On 18 February 2019, the party's board of directors announced its accession to the European Coalition, established for the European Parliament elections in the same year. In addition, the parliamentary circle Now! proposed to Nowoczesna to form a federated parliamentary club, but Nowoczesna rejected this offer. Despite the party's endorsement of the EC, it did not become an entity, with two leading activists of Now! (while remaining in the grouping) ran for the European Parliament elections from the Spring party lists - Joanna Scheuring-Wielgus from second place on the list in the Warsaw district, and Anna Skiba opened the list in the Podkarpackie district. However, neither of them won a seat. Both members of the Now! won a total of 29,570 votes, or 0.22% of the votes cast nationally (and 3.58% of all Spring candidates).

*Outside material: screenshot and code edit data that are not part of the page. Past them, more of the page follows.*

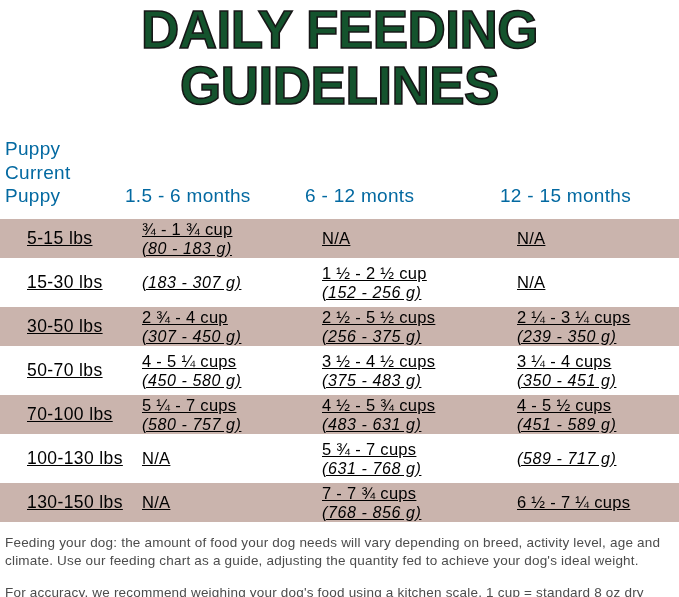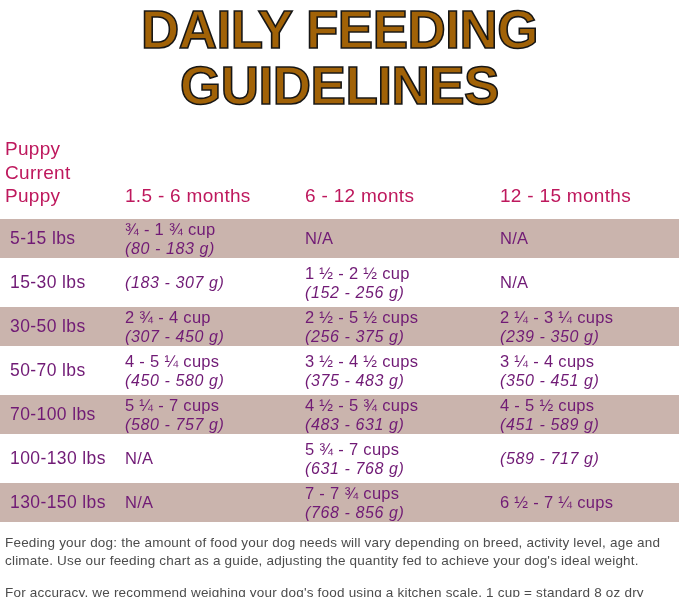--- a/index.html
+++ b/index.html
@@ -13,50 +13,51 @@
   }
   .page {
     width: 679px;
     height: 597px;
     position: relative;
   }
   
   .title {
     text-align: center;
     font-weight: bold;
-    color: #a16207;
+    color: #14532d;
     font-size: 53px;
     line-height: 56px;
     letter-spacing: -0.5px;
     padding-top: 2px;
     -webkit-text-stroke: 1.6px #161616;
   }
   
   .thead {
     display: grid;
     grid-template-columns: 120px 180px 195px 1fr;
     align-items: end;
     padding-left: 5px;
     margin-top: 22px;
-    color: #be185d;
+    color: #0369a1;
     font-size: 19px;
     letter-spacing: 0.3px;
   }
   .corner-label { line-height: 23.5px; }
   .col-header { line-height: 23.5px; margin-top: 48px; }
   
   .ttable { margin-top: 8px; }
   .frow {
     display: grid;
     grid-template-columns: 120px 180px 195px 1fr;
     align-items: center;
     min-height: 43px;
-    padding-left: 5px;
+    padding-left: 22px;
     box-sizing: border-box;
-    color: #701a75;
+    color: #000000;
+    text-decoration: underline;
   }
   .frow.shaded {
     background: #cab4ad;
     border-top: 3px solid #ffffff;
     border-bottom: 3px solid #ffffff;
     min-height: 44px;
   }
   .wcell {
     font-size: 17.5px;
     letter-spacing: 0.4px;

Now! did not submit its financial report for 2018, and on 30 March 2019 the party's convention passed a resolution to dissolve it. The leader and liquidator of Ryszard Petru's grouping announced his resignation from running in the next elections and his withdrawal from political activity afterwards, and on 4 July 2019 the party's statutory bodies announced the end of the party's activities. The parliamentary circle Now! functioned until the end of the VIII term of the Sejm. In the Parliamentary elections 2019, its MP Joanna Scheuring-Wielgus successfully ran for re-election as a Spring candidate from the SLD list (as part of the Left project).

==Ideology==
The party represented a combination of socioliberal, pro-European and neoliberal views; it advocated a free-market economy and adhered to the principles of economic liberalism. Its program included proposals such as tax cuts for business, privatization of companies managed by the State Treasury, lifting the ban on Sunday trade, cuts on pensions and farmer subsidies, and introduction of euro currency in Poland. Ryszard Petru stated that the party is liberal both socially and economically, and advocated policies such as moving away from coal in favor of renewable energy and welfare cuts, including cuts in the 500 plus program.

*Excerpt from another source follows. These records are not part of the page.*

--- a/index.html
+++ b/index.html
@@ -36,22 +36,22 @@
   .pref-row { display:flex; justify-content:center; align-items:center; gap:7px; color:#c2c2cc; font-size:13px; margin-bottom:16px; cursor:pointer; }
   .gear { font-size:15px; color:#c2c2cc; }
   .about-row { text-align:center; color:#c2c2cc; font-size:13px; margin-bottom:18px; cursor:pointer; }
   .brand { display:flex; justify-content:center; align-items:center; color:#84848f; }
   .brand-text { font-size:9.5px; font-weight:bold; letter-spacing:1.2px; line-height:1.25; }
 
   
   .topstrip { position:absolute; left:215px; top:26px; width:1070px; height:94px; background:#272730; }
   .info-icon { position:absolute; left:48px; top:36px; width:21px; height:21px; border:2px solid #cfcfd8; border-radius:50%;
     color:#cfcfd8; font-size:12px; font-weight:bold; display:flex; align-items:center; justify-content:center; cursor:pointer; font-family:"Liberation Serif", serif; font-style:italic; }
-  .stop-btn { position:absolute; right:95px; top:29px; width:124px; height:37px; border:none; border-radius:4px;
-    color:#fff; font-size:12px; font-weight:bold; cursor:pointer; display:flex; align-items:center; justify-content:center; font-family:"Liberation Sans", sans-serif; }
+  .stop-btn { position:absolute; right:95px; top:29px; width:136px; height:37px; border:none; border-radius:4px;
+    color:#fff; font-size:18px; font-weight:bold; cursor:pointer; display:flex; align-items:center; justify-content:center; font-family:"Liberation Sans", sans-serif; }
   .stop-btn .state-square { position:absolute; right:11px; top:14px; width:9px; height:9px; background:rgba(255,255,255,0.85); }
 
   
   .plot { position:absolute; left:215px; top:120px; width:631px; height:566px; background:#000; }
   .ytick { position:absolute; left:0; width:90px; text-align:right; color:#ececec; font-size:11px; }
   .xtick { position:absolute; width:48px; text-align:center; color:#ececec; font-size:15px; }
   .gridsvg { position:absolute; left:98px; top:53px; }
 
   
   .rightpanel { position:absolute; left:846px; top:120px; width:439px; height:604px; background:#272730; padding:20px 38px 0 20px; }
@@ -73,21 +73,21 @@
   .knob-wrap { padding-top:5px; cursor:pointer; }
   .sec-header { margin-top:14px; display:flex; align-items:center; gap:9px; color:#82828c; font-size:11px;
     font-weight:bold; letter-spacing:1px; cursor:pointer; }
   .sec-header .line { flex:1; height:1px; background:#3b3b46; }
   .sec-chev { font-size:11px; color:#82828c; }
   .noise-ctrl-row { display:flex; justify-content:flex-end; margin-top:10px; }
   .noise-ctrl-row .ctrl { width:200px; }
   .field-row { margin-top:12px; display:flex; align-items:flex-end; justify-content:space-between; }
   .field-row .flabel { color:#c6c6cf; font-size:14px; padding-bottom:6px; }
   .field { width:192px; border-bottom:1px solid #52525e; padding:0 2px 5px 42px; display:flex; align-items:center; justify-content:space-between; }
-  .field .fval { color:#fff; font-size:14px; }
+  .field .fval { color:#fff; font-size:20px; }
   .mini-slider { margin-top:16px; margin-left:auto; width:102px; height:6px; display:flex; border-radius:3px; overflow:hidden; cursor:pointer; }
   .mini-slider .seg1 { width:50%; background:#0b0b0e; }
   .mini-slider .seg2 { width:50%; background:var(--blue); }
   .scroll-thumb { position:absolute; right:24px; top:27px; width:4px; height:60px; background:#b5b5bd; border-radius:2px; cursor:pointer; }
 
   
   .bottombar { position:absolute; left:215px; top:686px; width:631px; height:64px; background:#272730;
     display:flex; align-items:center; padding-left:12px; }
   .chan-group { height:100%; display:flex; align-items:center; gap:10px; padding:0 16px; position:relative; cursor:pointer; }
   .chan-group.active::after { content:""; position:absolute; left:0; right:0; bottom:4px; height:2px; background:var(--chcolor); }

Now! espoused fiscal conservatism, accusing other parties of "giving away money left and right". It proposed cuts in the social security system, downsizing it to reduce the social security tax for businesses by 500 PLN. Additionally, the party offered to "abolish the taxes and tributes of PiS", which included bank and solidarity taxes. It also called for cutting pensions of small farmers and miners, arguing that the state "cannot finance them over and over again".

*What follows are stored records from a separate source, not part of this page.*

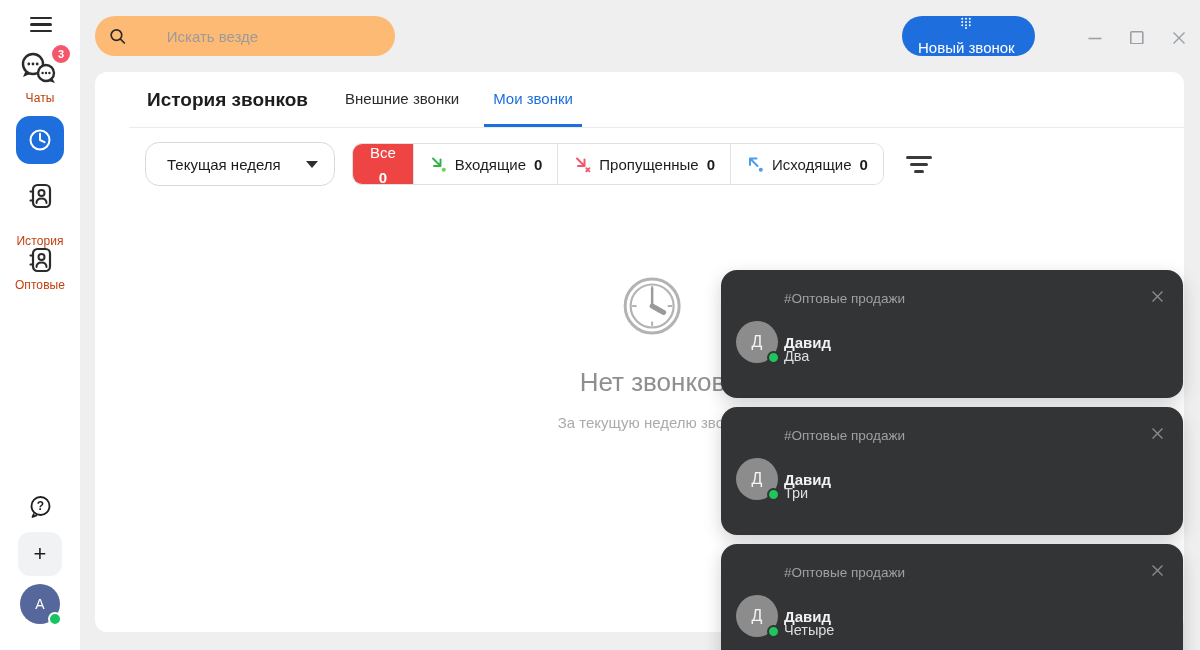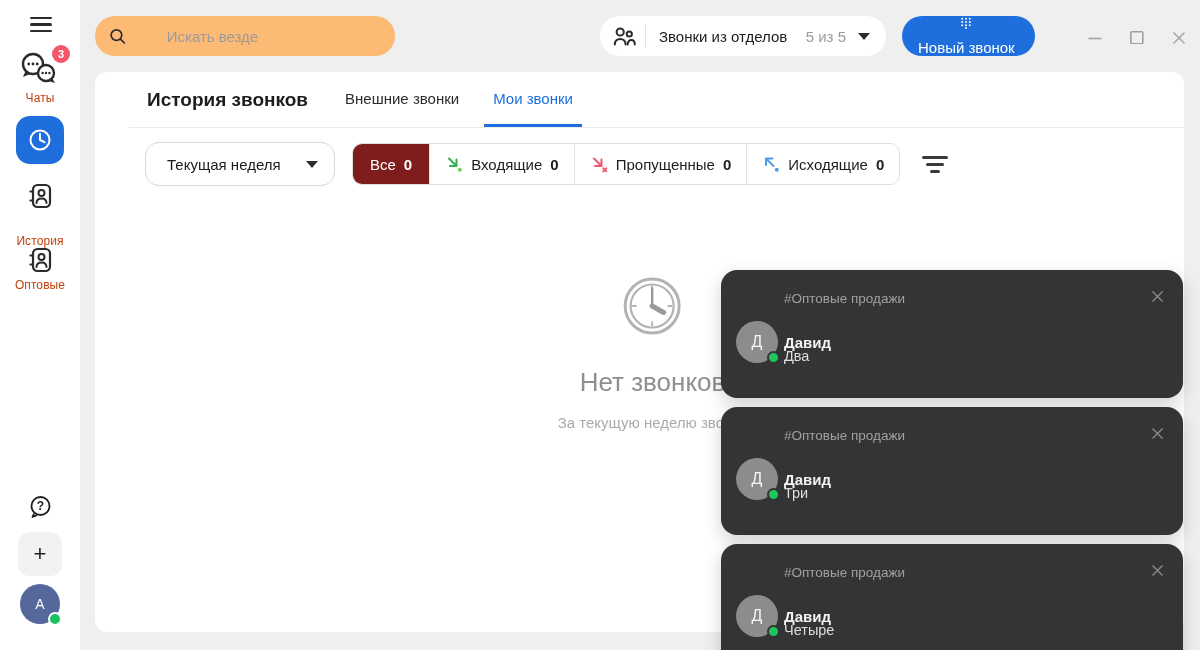--- a/index.html
+++ b/index.html
@@ -42,21 +42,21 @@
   .tab.second { margin-left:16px; }
   .tab.active { color:#1b6ede; border-bottom-color:#1e6fdd; }
   .filters { display:flex; align-items:center; margin:14px 0 0 16px; }
   .period-select { width:190px; height:44px; border:1.5px solid #d9d9d9; border-radius:14px; display:flex; align-items:center; padding:0 16px 0 21px; cursor:pointer; background:#fff; }
   .period-label { font-size:15px; color:#1c1c1c; }
   .period-select .caret { margin-left:auto; }
   .segmented { display:flex; height:42px; margin-left:17px; border:1px solid #dfdfdf; border-radius:10px; overflow:hidden; background:#fff; }
   .segment { display:flex; align-items:center; gap:8px; padding:0 15px; font-size:15px; color:#1d1d1d; cursor:pointer; background:#fff; border-left:1px solid #e3e3e3; }
   .segment:first-child { border-left:none; }
   .segment .cnt { font-weight:bold; }
-  .segment.active { background:#7f1d1d; color:#fff; padding:0 17px; }
+  .segment.active { background:#ef4444; color:#fff; padding:0 17px;flex-direction:column; }
   .filter-lines { margin-left:16px; display:flex; flex-direction:column; align-items:center; gap:4px; cursor:pointer; padding:6px; }
   .filter-lines i { display:block; height:3px; border-radius:1.5px; background:#3a3a3a; }
   .filter-lines i:nth-child(1){width:26px;} .filter-lines i:nth-child(2){width:18px;} .filter-lines i:nth-child(3){width:10px;}
   .empty-state { position:absolute; left:calc(50% + 13px); top:203px; transform:translateX(-50%); text-align:center; }
   .empty-title { margin-top:26px; font-size:26px; color:#8f8f8f; }
   .empty-sub { margin-top:16px; font-size:15px; color:#ababab; white-space:nowrap; }
 
   
   .toasts { position:absolute; right:17px; top:270px; display:flex; flex-direction:column; gap:9px; z-index:5; }
   .toast { position:relative; width:462px; height:128px; background:#333436; border-radius:16px; box-shadow:0 6px 18px rgba(0,0,0,.18); }
@@ -144,32 +144,20 @@
   </aside>
 
   <div class="search-box">
     <svg width="19" height="19" viewBox="0 0 19 19">
       <circle cx="8" cy="8" r="5.7" fill="none" stroke="#2b2b2b" stroke-width="1.8"></circle>
       <path d="M12.3 12.3 L16.5 16.5" stroke="#2b2b2b" stroke-width="1.8" stroke-linecap="round"></path>
     </svg>
     <input type="text" placeholder="Искать везде" style="">
   </div>
 
-  <div class="dept-select">
-    <svg width="24" height="23" viewBox="0 0 24 23">
-      <circle cx="8.2" cy="7" r="3.6" fill="none" stroke="#2b2b2b" stroke-width="2"></circle>
-      <path d="M2.8 19.5 c0-3.7 2.6-5.6 5.4-5.6 s5.4 1.9 5.4 5.6" fill="none" stroke="#2b2b2b" stroke-width="2" stroke-linecap="round"></path>
-      <circle cx="17.3" cy="9" r="2.6" fill="none" stroke="#2b2b2b" stroke-width="2"></circle>
-      <path d="M15.6 19.5 c.4-3 2-4.5 3.8-4.5 1.9 0 3.4 1.7 3.4 4.5" fill="none" stroke="#2b2b2b" stroke-width="2" stroke-linecap="round"></path>
-    </svg>
-    <div class="dept-divider"></div>
-    <span class="dept-label">Звонки из отделов</span>
-    <span class="dept-count">5 из 5</span>
-    <span class="caret"></span>
-  </div>
 
   <button class="new-call-btn">
     <svg width="22" height="24" viewBox="0 0 22 24">
       <g fill="#fff">
         <circle cx="4" cy="5" r="1.8"></circle>
           <circle cx="11" cy="5" r="1.8"></circle>
           <circle cx="18" cy="5" r="1.8"></circle>
         <circle cx="4" cy="11" r="1.8"></circle>
           <circle cx="11" cy="11" r="1.8"></circle>
           <circle cx="18" cy="11" r="1.8"></circle>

The party argued that the 500 plus program did not work out as planned and proved to be a "demographic fiasco", and offered to reform the program to ensure that it is "only for those who need it" and only for actively working families. Additionally, the party called for reducing the PIT (Personal Income Tax) and CIT (Corporate Income Tax) rates to 16 percent. Now! also advocated for the introduction of a construction tax credit and a subsidy for renting flats, with the main goal of the program being subsidising all tenants on a monthly basis for long-term rental. The party also wanted to make Poland the Eurozone within one year time.